17/umbraco-cms/reference/configuration/securitysettings.md

@@ -45,7 +45,10 @@ A full configuration with all default values can be seen here:
       "UserDefaultFailedLoginDurationInMilliseconds": 1000,
       "UserMinimumFailedLoginDurationInMilliseconds": 250,
       "PasswordResetEmailExpiry": "01:00:00",
-      "UserInviteEmailExpiry": "3.00:00:00"

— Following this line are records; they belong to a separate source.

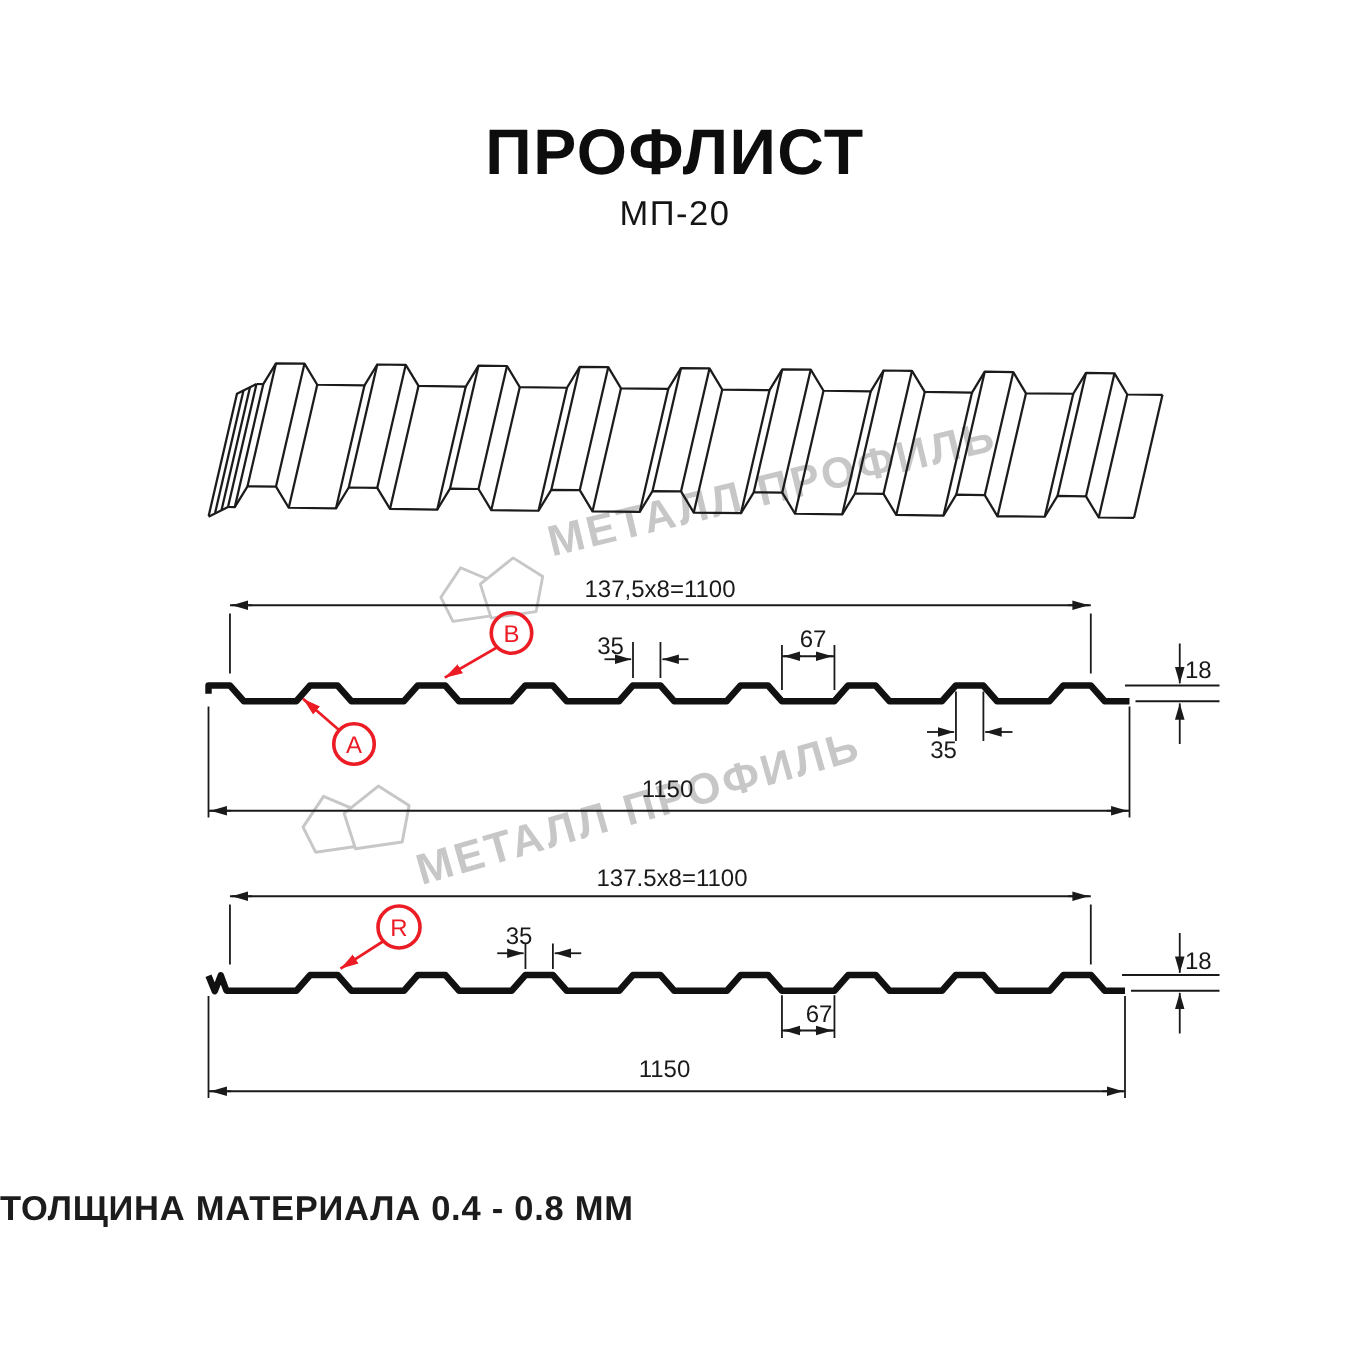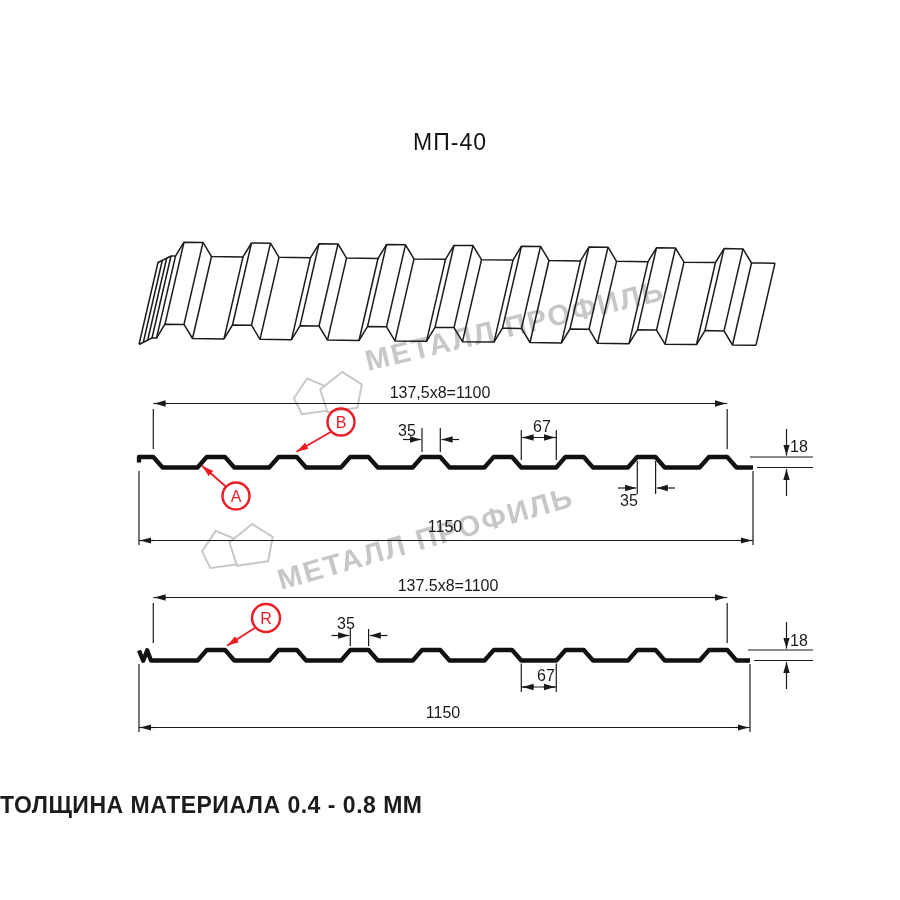--- a/index.html
+++ b/index.html
@@ -29,6 +29,7 @@
 
 <div class="page">
 
+  <div class="title">ПРОФЛИСТ</div>
   <div class="subtitle">МП-40</div>
 
   <svg class="draw" width="900" height="900" viewBox="0 0 900 900">

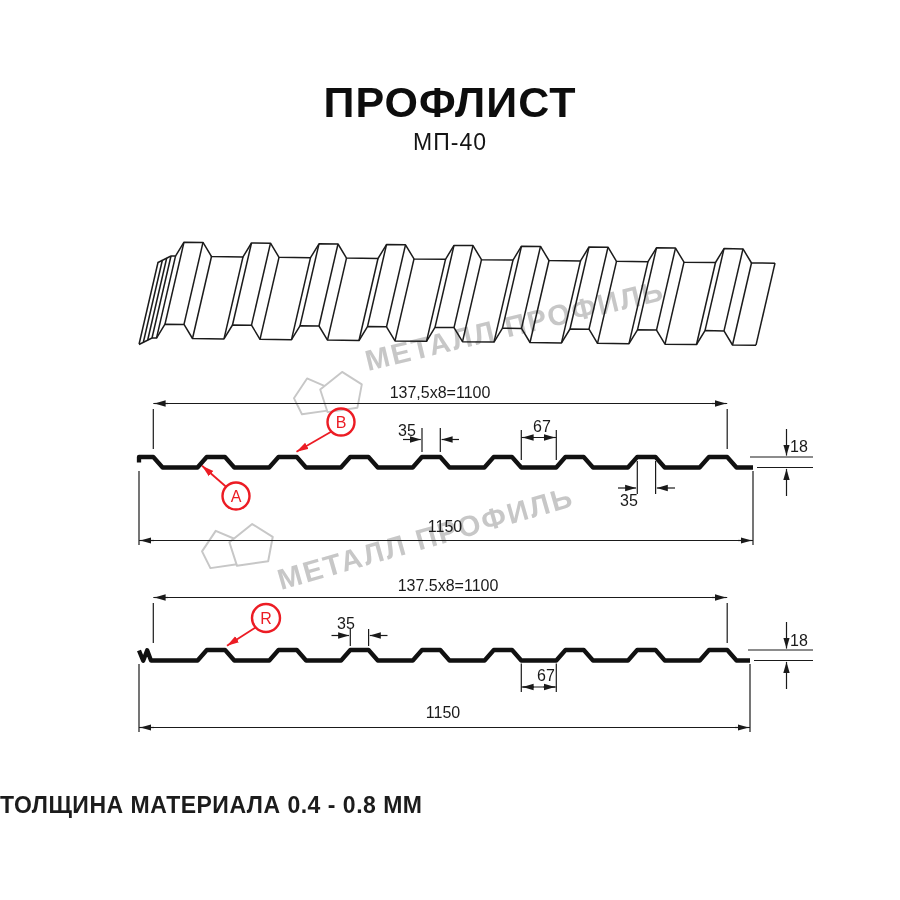--- a/index.html
+++ b/index.html
@@ -30,7 +30,7 @@
 <div class="page">
 
   <div class="title">ПРОФЛИСТ</div>
-  <div class="subtitle">МП-40</div>
+  <div class="subtitle">МП-20</div>
 
   <svg class="draw" width="900" height="900" viewBox="0 0 900 900">
     <defs>

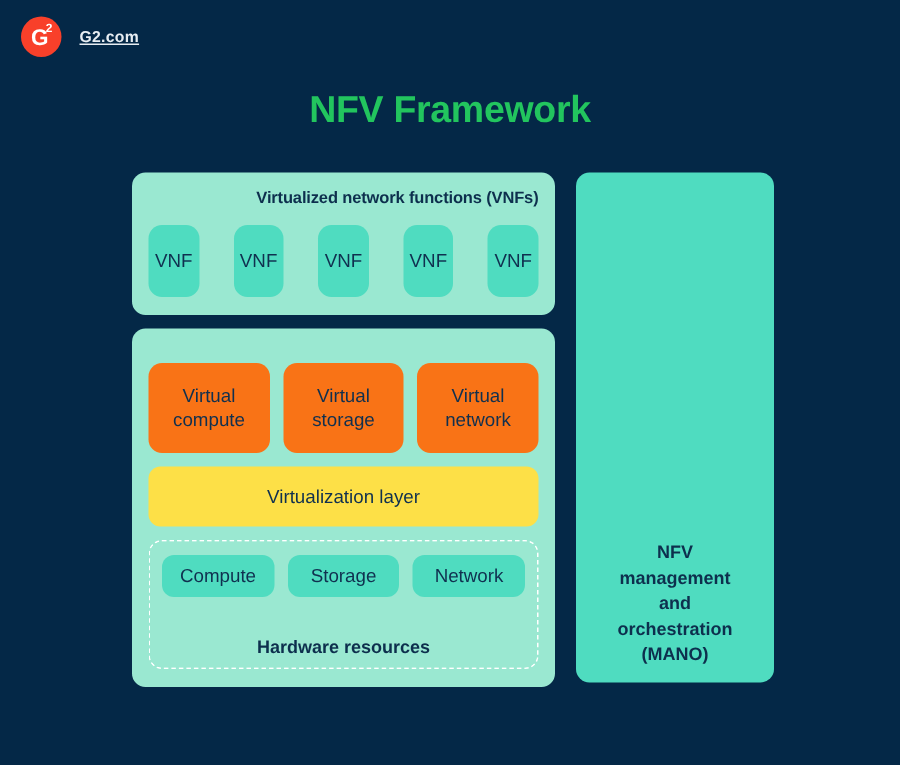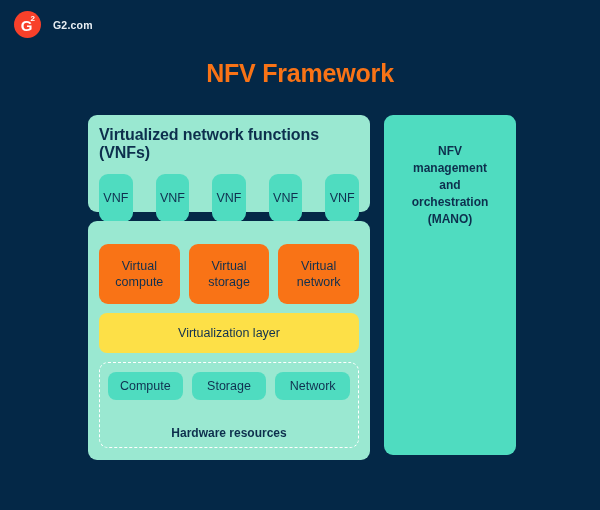--- a/index.html
+++ b/index.html
@@ -61,6 +61,7 @@
     font-size: 10.5px;
     font-weight: bold;
     letter-spacing: 0.2px;
+    text-decoration: underline;
   }
 
   

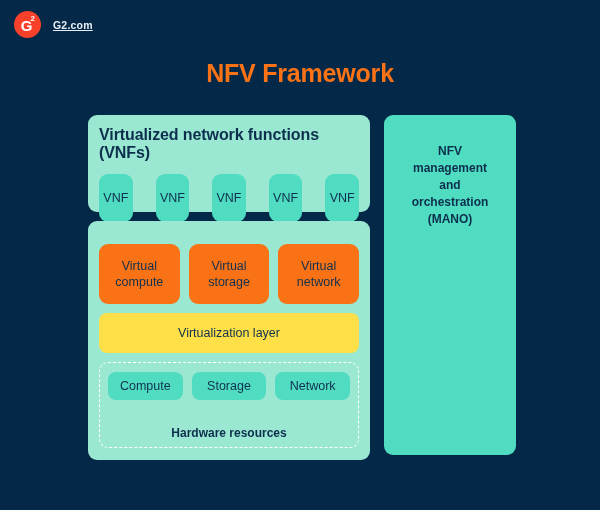--- a/index.html
+++ b/index.html
@@ -71,7 +71,7 @@
     left: 0;
     width: 600px;
     text-align: center;
-    color: #f97316;
+    color: #22c55e;
     font-size: 25px;
     font-weight: bold;
     letter-spacing: -0.2px;

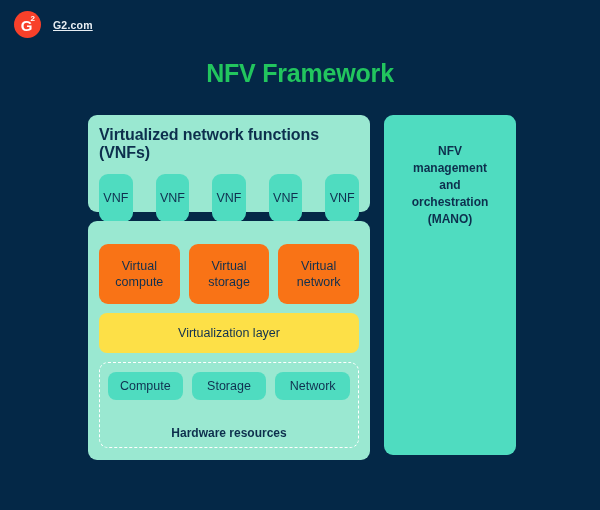--- a/index.html
+++ b/index.html
@@ -102,9 +102,9 @@
   }
 
   .panel-title {
-    text-align: left;
+    text-align: right;
     color: #0d2f4d;
-    font-size: 16px;
+    font-size: 11px;
     font-weight: bold;
     letter-spacing: -0.1px;
   }

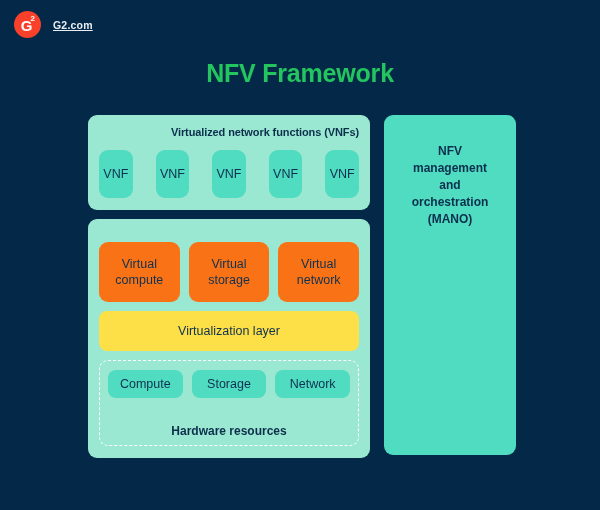--- a/index.html
+++ b/index.html
@@ -206,9 +206,9 @@
     background: #4fdcc0;
     border-radius: 9px;
     display: flex;
-    align-items: flex-start;
-    justify-content: center;
-    padding: 28px;
+    align-items: flex-end;
+    justify-content: center;
+    padding: 10px;
   }
   .mano-text {
     text-align: center;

+      "UserInviteEmailExpiry": "3.00:00:00",
+      "BackOfficeTokenCookie": {
+        "SameSite": "Strict"
+      }
     }
   }
 }
@@ -163,3 +166,13 @@ Options are:
 ## Member password settings
 
 This section allows you to define the password rules for members. This section is identical to the one for users.
+
+## Backoffice token cookie settings
+
+User authentication tokens are redacted from the server's authentication responses and put into secure cookies instead. This section lets you change the default settings for the generated token cookies.
+
+It is not recommended to change these settings, as it may result in lesser security for the backoffice users.
+
+### Same site
+
+Sets the `SameSite` configuration for the token cookies. Valid values are "Unspecified", "None", "Lax", and "Strict" (default).